LX
Drowning, of course, drowning is strange, I mean strange for those on shore. It all seems done so discreetly. The onlooker, attention caught by a distant feathery cry, peers out intently but sees nothing of the struggle, the helpless silencing, the awful slow-motion thrashing, the last, long fall into the bottomless and ever-blackening blue. No. All that is to be seen is a moment of white water, and a hand, languidly sinking.
—JOHN BANVILLE, Eclipse
1
In 1955, Le Corbusier had taken Hilary Harris, Marguerite Tjader Harris’s son, into the office at 35 rue de Sèvres as an intern. Twenty years earlier, Hilary had been the six-year-old Toutou who had joined his mother and the architect in driving around New York. In the thirties, whenever Le Corbusier wrote to his American mistress, he almost always included a message to her affable son. Now the boy had become a young man who wanted to study the connections between cinema and architecture. Especially with the Philips Pavilion being planned, there was no better place to explore that relationship, from both an aesthetic and a technical point of view, than the office of his mother’s lover.

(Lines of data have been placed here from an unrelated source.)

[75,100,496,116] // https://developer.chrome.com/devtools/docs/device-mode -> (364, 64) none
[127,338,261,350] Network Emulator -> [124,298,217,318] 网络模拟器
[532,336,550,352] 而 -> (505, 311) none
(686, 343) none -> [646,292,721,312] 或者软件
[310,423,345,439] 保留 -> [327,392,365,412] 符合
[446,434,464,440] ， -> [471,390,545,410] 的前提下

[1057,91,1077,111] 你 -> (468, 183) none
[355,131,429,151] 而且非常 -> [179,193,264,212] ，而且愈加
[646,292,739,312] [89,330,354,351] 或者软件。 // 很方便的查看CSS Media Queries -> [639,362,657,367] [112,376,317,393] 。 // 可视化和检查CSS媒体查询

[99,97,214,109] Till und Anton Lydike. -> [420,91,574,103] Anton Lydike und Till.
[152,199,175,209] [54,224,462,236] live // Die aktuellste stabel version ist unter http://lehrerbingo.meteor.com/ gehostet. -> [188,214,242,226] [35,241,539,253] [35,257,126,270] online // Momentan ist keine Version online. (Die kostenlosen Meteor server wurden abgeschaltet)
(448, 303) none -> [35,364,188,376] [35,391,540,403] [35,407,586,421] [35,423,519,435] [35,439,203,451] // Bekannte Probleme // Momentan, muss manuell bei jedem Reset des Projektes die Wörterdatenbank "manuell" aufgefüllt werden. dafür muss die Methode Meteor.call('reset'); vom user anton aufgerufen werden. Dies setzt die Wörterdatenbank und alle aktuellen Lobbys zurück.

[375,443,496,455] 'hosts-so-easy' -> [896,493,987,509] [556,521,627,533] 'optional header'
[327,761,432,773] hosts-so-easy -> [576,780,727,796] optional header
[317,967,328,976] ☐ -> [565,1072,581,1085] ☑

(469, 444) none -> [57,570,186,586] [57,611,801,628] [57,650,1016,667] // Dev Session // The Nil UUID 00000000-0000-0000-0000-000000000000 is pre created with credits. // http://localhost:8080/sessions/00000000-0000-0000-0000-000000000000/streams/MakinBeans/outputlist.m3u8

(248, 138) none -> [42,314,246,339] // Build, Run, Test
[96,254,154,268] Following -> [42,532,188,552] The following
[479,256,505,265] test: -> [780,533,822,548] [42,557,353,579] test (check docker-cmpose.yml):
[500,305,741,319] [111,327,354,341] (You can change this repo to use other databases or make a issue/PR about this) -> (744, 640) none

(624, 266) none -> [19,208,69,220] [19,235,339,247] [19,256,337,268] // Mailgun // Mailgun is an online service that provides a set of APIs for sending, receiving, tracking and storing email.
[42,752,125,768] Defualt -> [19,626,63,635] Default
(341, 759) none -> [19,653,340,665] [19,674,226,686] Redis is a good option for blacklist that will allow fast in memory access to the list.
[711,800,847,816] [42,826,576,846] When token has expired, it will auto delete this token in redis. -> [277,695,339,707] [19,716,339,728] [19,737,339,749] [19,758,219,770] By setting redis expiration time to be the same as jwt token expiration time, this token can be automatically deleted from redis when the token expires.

Harris returned to America following the internship, but he and Le Corbusier remained in touch. In April 1960, on a trip to Paris, Harris eagerly tried to visit, and he telephoned the studio repeatedly. On the day they were finally supposed to talk, Le Corbusier had a meeting at the Ministry of Construction that lasted longer than anticipated, prompting an explanatory letter from his secretary to “Madame Tjader Harris” in Darien apologizing for the missed encounter with her son.
In the spring of 1961, Marguerite Tjader Harris sent a note to Le Corbusier’s office saying that she had missed seeing him in New York and now was at the Lutétia, half a block from 35 rue de Sèvres. She instructed him to phone on the morning of Tuesday, May 30, to see if they could schedule a rendezvous either at the hotel or somewhere else. She said she wanted to show him photos of her son’s work.
At the bottom of Tjader Harris’s letter, Le Corbusier wrote, “Lunch 24 N-C Friday June 2 1961.”1 Now that Yvonne was no longer alive, the coast was clear.
The following April, Hilary Harris, whose film company had an office on Eighth Avenue in Greenwich Village, wrote Le Corbusier urging him to come by on his next trip to New York so he could show the architect his films and a machine for drawing he was trying to make. Le Corbusier was in India at the time and never made the visit.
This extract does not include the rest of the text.